The answer must be an exact copy of the records, with no pictures in it.

[Opening TASK INPUT section]

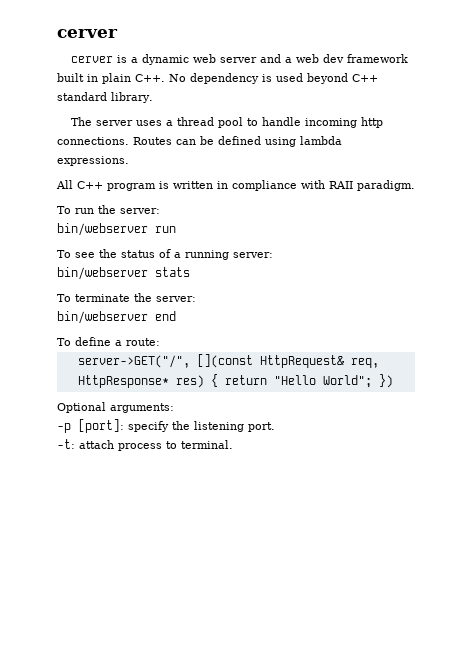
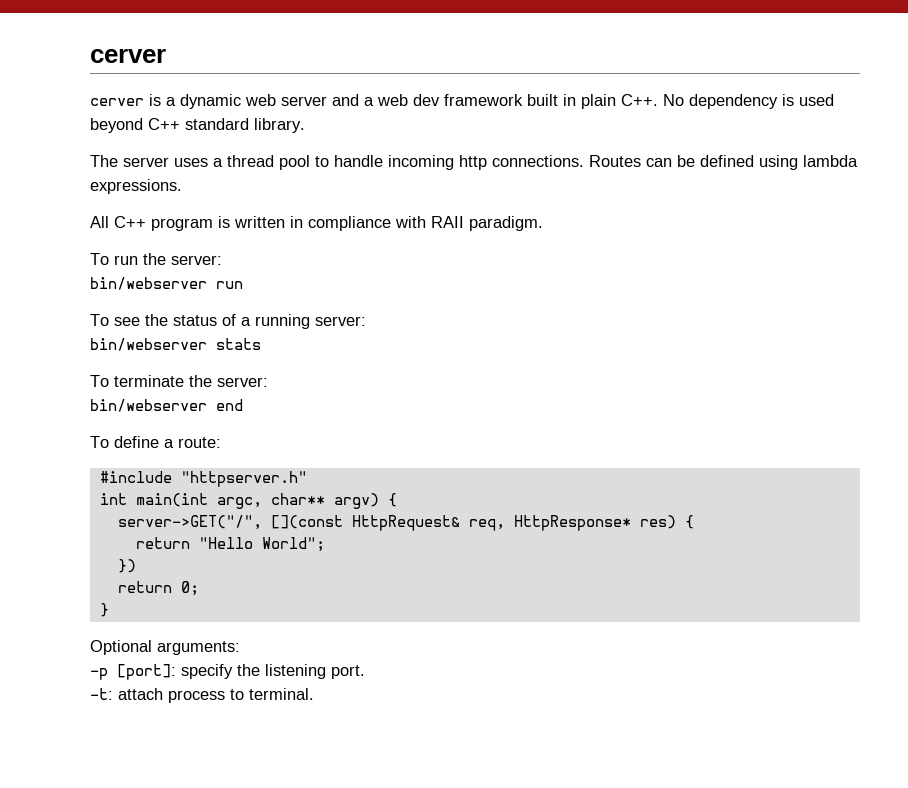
+ #include "httpserver.h"
+ int main(int argc, char** argv) {
- server->GET("/", [](const HttpRequest& req, HttpResponse* res) { return "Hello World"; })
+ server->GET("/", [](const HttpRequest& req, HttpResponse* res) {
+ return "Hello World";
+ })
+ return 0;
+ }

[Closing TASK INPUT section]

## [SOLUTION TO THE PROBLEM]
+ #include "httpserver.h"
+ int main(int argc, char** argv) {
- server->GET("/", [](const HttpRequest& req, HttpResponse* res) { return "Hello World"; })
+ server->GET("/", [](const HttpRequest& req, HttpResponse* res) {
+ return "Hello World";
+ })
+ return 0;
+ }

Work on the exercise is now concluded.